- The Washington Times - Sunday, December 30, 2001

GAME BYTES/Joseph Szadkowski

The magazine synonymous with covering professional and amateur athletes and their passions for almost half of a century lends its name to a mediocre baseball simulation.
Built especially for Nintendo's latest hand held system, Sports Illustrated for Kids: Baseball boasts a link capability for head-to-head competition, a simplified franchise mode to take a unique team to a championship and the ability to improve a player's skill levels.
However, the game was constructed with younger children in mind, and its overall pace and action equate to watching T-ball on a summer morning.
Not only does everything move in slow motion, but no professional teams or stadiums are available, so users only can choose from cute names like the California Comets or Colorado Cobras.
The game seems to be caught between wanting to be a major contender in the genre and not quite knowing how to accomplish it. Nuances like bunting, leading off and changing batting orders make for nice options considering the space on the cartridge.

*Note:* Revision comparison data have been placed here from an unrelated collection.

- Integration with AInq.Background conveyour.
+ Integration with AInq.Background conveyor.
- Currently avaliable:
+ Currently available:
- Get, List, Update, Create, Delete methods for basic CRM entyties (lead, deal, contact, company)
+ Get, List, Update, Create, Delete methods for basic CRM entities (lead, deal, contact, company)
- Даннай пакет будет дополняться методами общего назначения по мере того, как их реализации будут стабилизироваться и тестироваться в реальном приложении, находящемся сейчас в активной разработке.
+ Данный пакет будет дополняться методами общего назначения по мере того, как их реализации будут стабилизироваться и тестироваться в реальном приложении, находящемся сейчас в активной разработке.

Then the profoundly confusing Bad News Bears incidences occur. These include runners failing to advance automatically after a hit behind them, runners stealing almost unchecked, pitchers unable to field and fielders who forget what to do.
Children just learning about baseball and trying to understand hitting or different types of pitching will appreciate the simple, limited controls and statistics, but players over age 7 will quickly wonder why they bothered stepping up to the plate.
Sesame Street Sports
With the help of familiar friends developed by Jim Henson over 30 years ago, toddlers get the chance to enjoy a watered-down extreme sports challenge that, although repetitive, should help develop some gaming skills while actually teaching.

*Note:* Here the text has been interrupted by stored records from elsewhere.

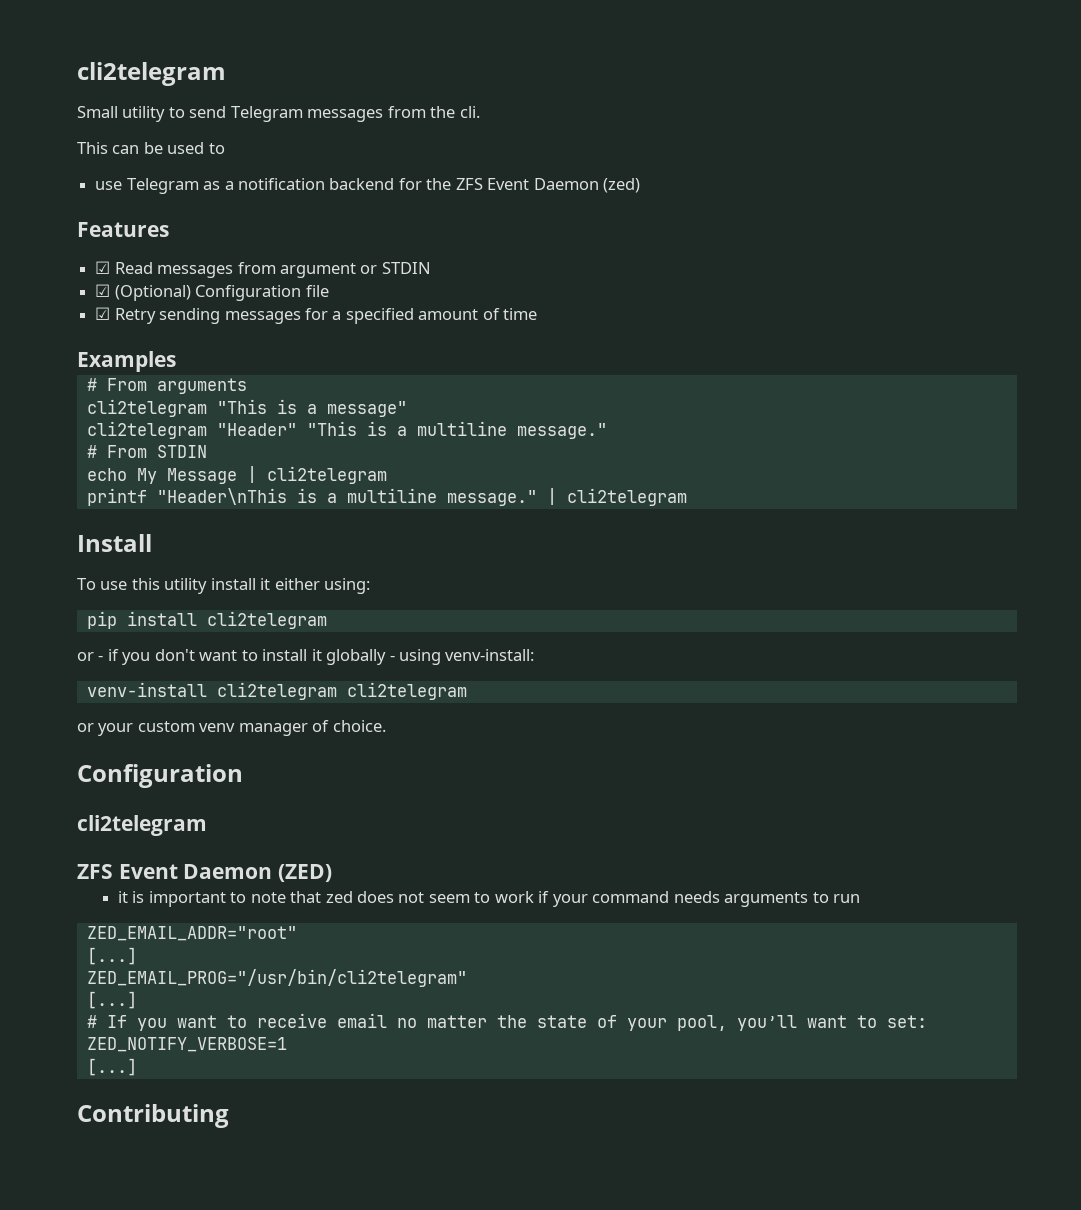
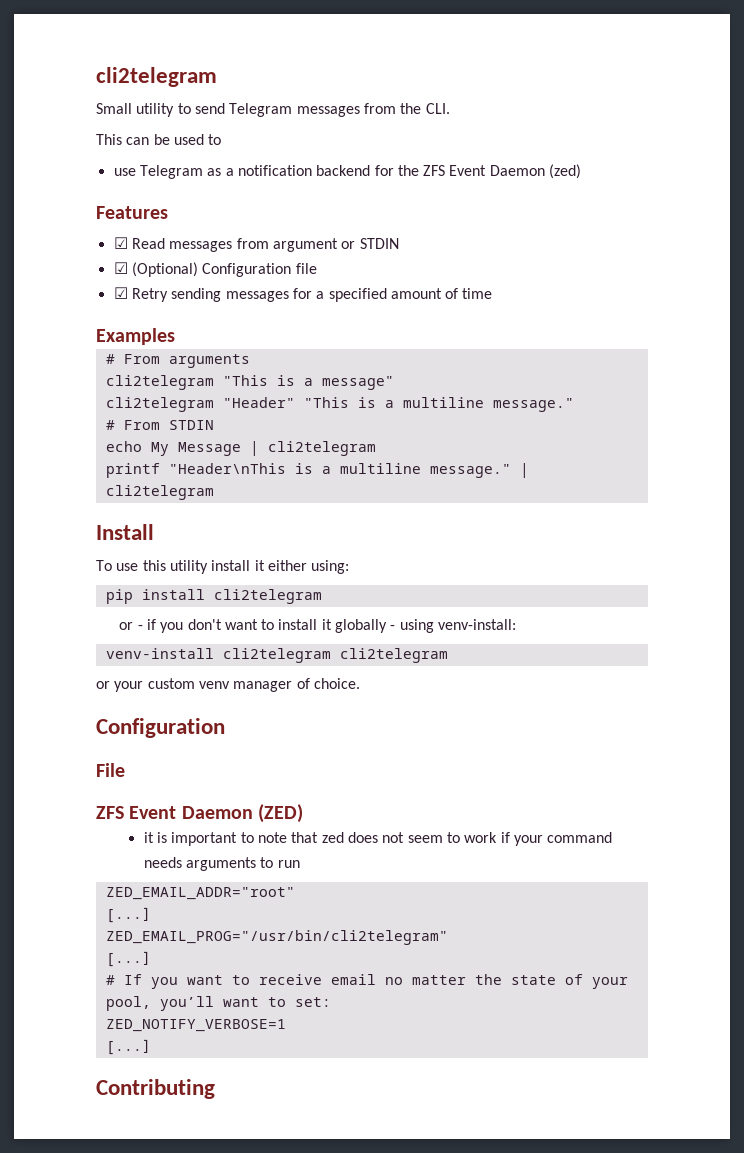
- Small utility to send Telegram messages from the cli.
+ Small utility to send Telegram messages from the CLI.
  or your custom venv manager of choice.
  Configuration
- cli2telegram
+ File

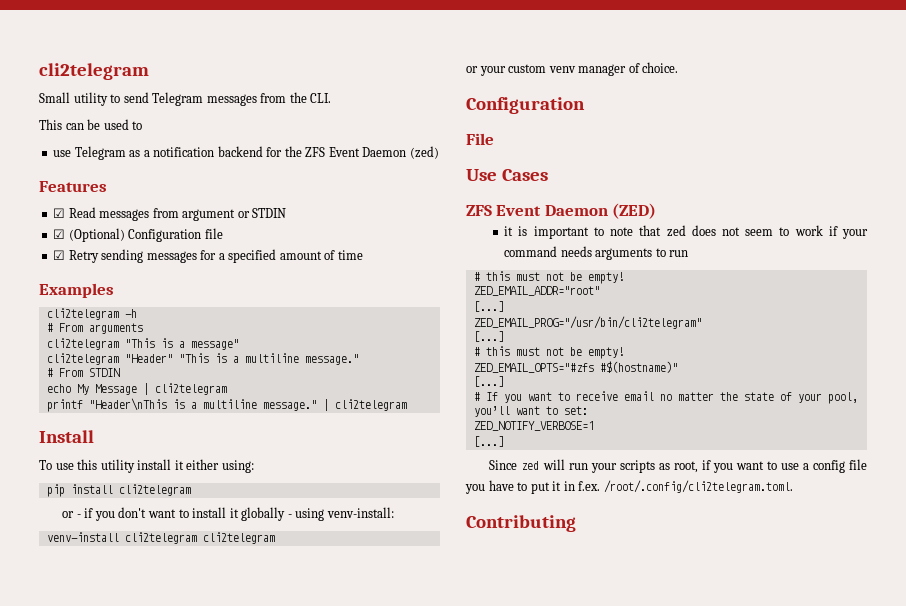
+ cli2telegram -h
+ Use Cases
  it is important to note that zed does not seem to work if your command needs arguments to run
+ # this must not be empty!
  ZED_EMAIL_ADDR="root"
  [...]
  ZED_EMAIL_PROG="/usr/bin/cli2telegram"
+ [...]
+ # this must not be empty!
+ ZED_EMAIL_OPTS="#zfs #$(hostname)"
+ Since zed will run your scripts as root, if you want to use a config file you have to put it in f.ex. /root/.config/cli2telegram.toml.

The simulation begins with a amusing ESPN-like sports show starring anchors Big Bird and Elmo. The player has the option either of conditioning or entering the main events for some solo racing with Cookie Monster, Ernie, Grover, Telly, Zoe and Elmo.

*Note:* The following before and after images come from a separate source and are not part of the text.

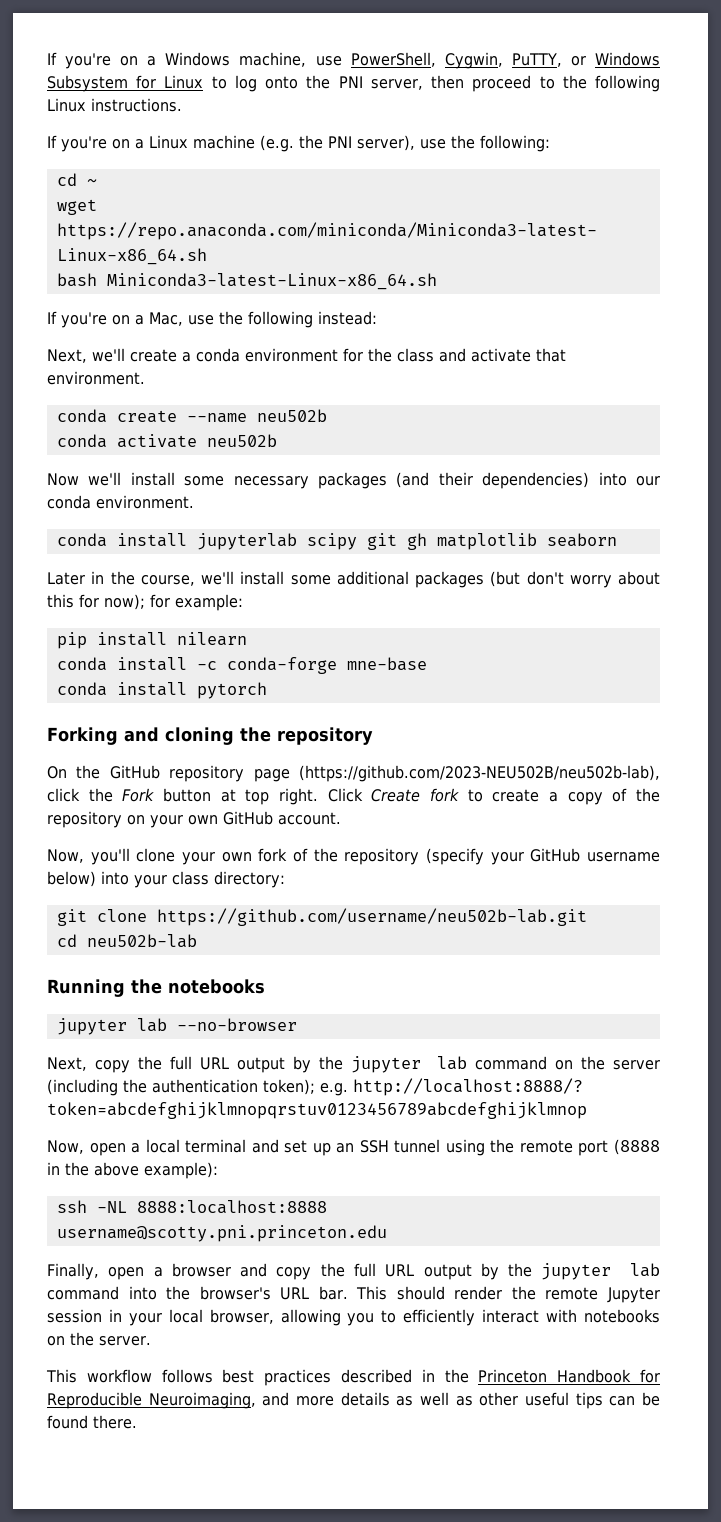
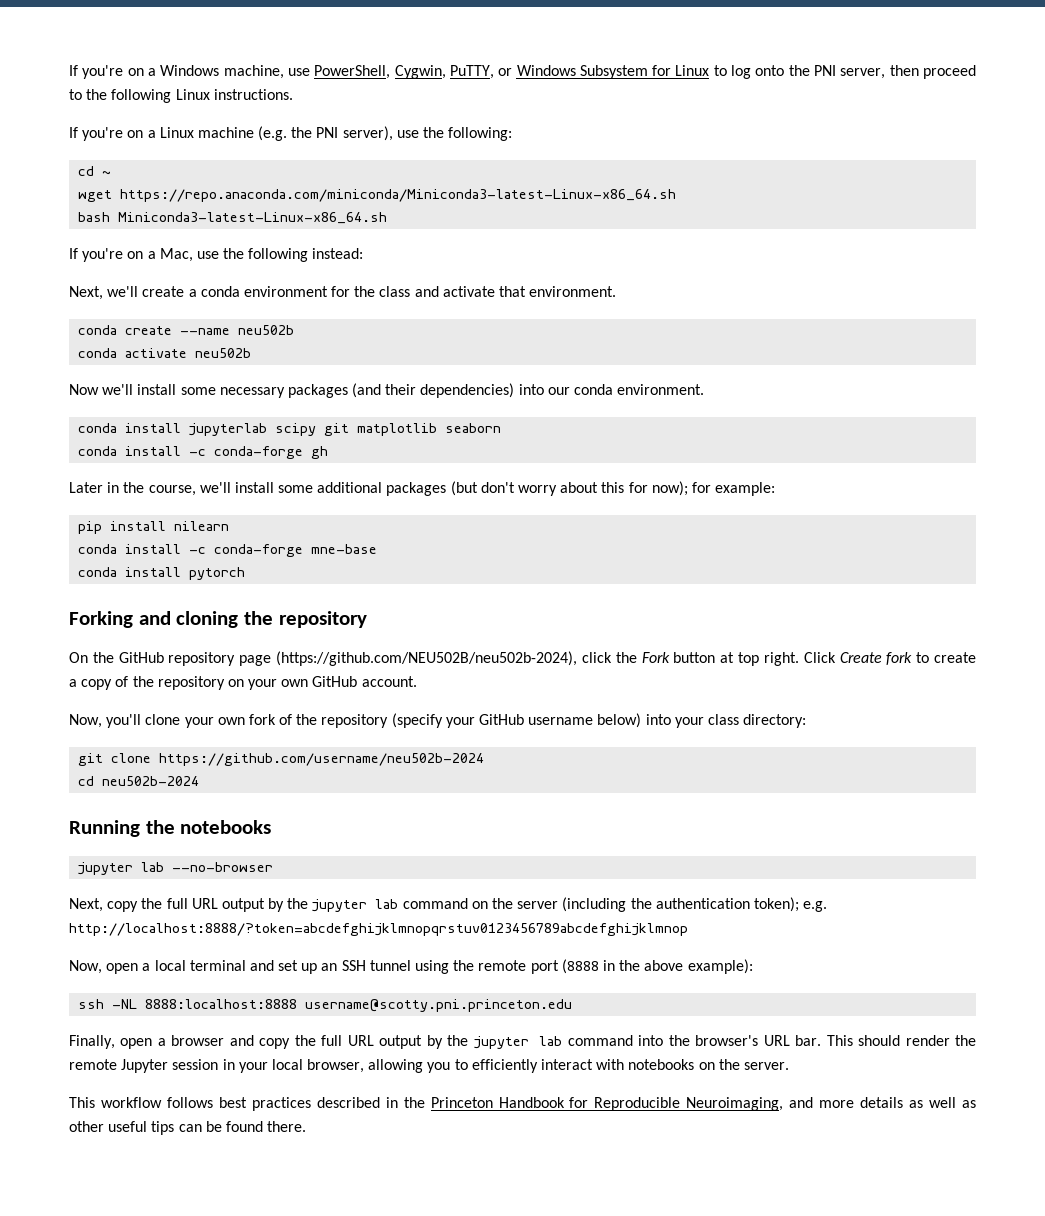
- conda install jupyterlab scipy git gh matplotlib seaborn
+ conda install jupyterlab scipy git matplotlib seaborn
+ conda install -c conda-forge gh
- On the GitHub repository page (https://github.com/2023-NEU502B/neu502b-lab), click the Fork button at top right.
+ On the GitHub repository page (https://github.com/NEU502B/neu502b-2024), click the Fork button at top right.
- git clone https://github.com/username/neu502b-lab.git
- cd neu502b-lab
+ git clone https://github.com/username/neu502b-2024
+ cd neu502b-2024
- Next, copy the full URL output by the jupyter lab command on the server (including the authentication token); e.g. http://localhost:8888/? token=abcdefghijklmnopqrstuv0123456789abcdefghijklmnop
+ Next, copy the full URL output by the jupyter lab command on the server (including the authentication token); e.g. http://localhost:8888/?token=abcdefghijklmnopqrstuv0123456789abcdefghijklmnop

For example, a workout might entail Zoe jumping rope while repeating names of colors with their hues reinforced behind her or Cookie Monster jumping on a trampoline while reciting the alphabet.
As kids move on to the courses they will encounter 3D environments like waterfalls (featuring Ernie kayaking in his bath tub), dirt tracks (Zoe on a big wheel) and even a icy luge run (Telly on his snow saucer) with a giant frozen whale to maneuver through.
A Tony Hawk-inspired Elmo made my offspring chuckle as he roller-bladed down streets with the ability to fly off ramps and wave his hands.
Controls are limited to speeding up, slowing down or slightly showing off a signature move, such as Zoe performing a 360 on her Big Wheel. Three difficulty levels combine with a vocal reinforcements of rules, the inability to veer off of a course and a lack of serious competition to keep the fun at a maximum.
Overall, Sesame Street Sports will keep a little brother or sister out of an older sibling's PlayStation 2 collection while demonstrating to parents that a video game might actually have a purpose.